*Dataset entries:*

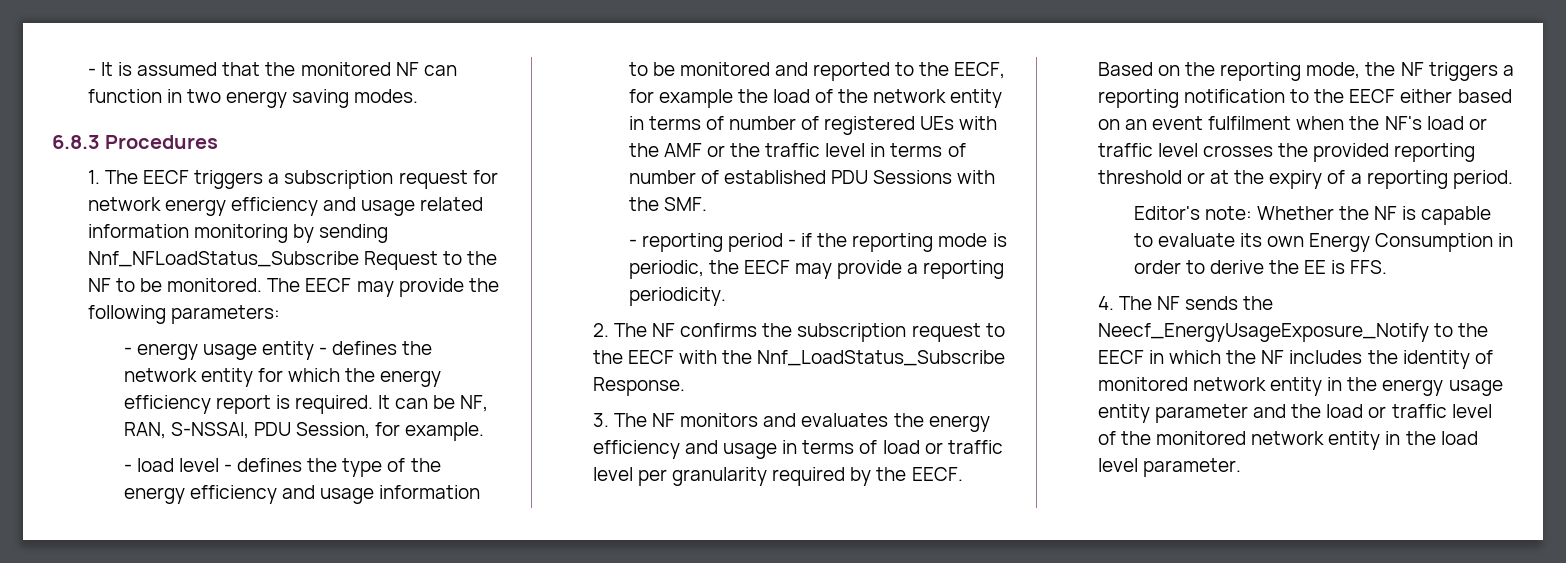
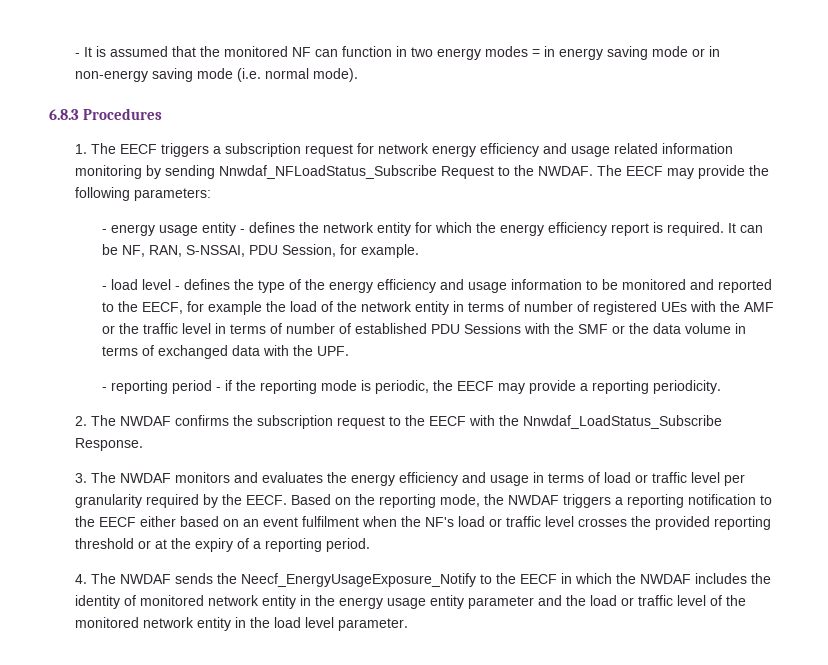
- - It is assumed that the monitored NF can function in two energy saving modes.
+ - It is assumed that the monitored NF can function in two energy modes = in energy saving mode or in non-energy saving mode (i.e. normal mode).
- 1. The EECF triggers a subscription request for network energy efficiency and usage related information monitoring by sending Nnf_NFLoadStatus_Subscribe Request to the NF to be monitored.
+ 1. The EECF triggers a subscription request for network energy efficiency and usage related information monitoring by sending Nnwdaf_NFLoadStatus_Subscribe Request to the NWDAF.
- - load level - defines the type of the energy efficiency and usage information to be monitored and reported to the EECF, for example the load of the network entity in terms of number of registered UEs with the AMF or the traffic level in terms of number of established PDU Sessions with the SMF.
+ - load level - defines the type of the energy efficiency and usage information to be monitored and reported to the EECF, for example the load of the network entity in terms of number of registered UEs with the AMF or the traffic level in terms of number of established PDU Sessions with the SMF or the data volume in terms of exchanged data with the UPF.
- 2. The NF confirms the subscription request to the EECF with the Nnf_LoadStatus_Subscribe Response.
+ 2. The NWDAF confirms the subscription request to the EECF with the Nnwdaf_LoadStatus_Subscribe Response.
- 3. The NF monitors and evaluates the energy efficiency and usage in terms of load or traffic level per granularity required by the EECF.
+ 3. The NWDAF monitors and evaluates the energy efficiency and usage in terms of load or traffic level per granularity required by the EECF.
- Based on the reporting mode, the NF triggers a reporting notification to the EECF either based on an event fulfilment when the NF's load or traffic level crosses the provided reporting threshold or at the expiry of a reporting period.
+ Based on the reporting mode, the NWDAF triggers a reporting notification to the EECF either based on an event fulfilment when the NF's load or traffic level crosses the provided reporting threshold or at the expiry of a reporting period.
- Editor's note: Whether the NF is capable to evaluate its own Energy Consumption in order to derive the EE is FFS.
- 4. The NF sends the Neecf_EnergyUsageExposure_Notify to the EECF in which the NF includes the identity of monitored network entity in the energy usage entity parameter and the load or traffic level of the monitored network entity in the load level parameter.
+ 4. The NWDAF sends the Neecf_EnergyUsageExposure_Notify to the EECF in which the NWDAF includes the identity of monitored network entity in the energy usage entity parameter and the load or traffic level of the monitored network entity in the load level parameter.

*Work to complete:* A word-for-word copy of the lines from the start of the listing through the line containing "(i.e. normal mode)." is the answer. Pictures stay out of it.

*Answer section:*
- - It is assumed that the monitored NF can function in two energy saving modes.
+ - It is assumed that the monitored NF can function in two energy modes = in energy saving mode or in non-energy saving mode (i.e. normal mode).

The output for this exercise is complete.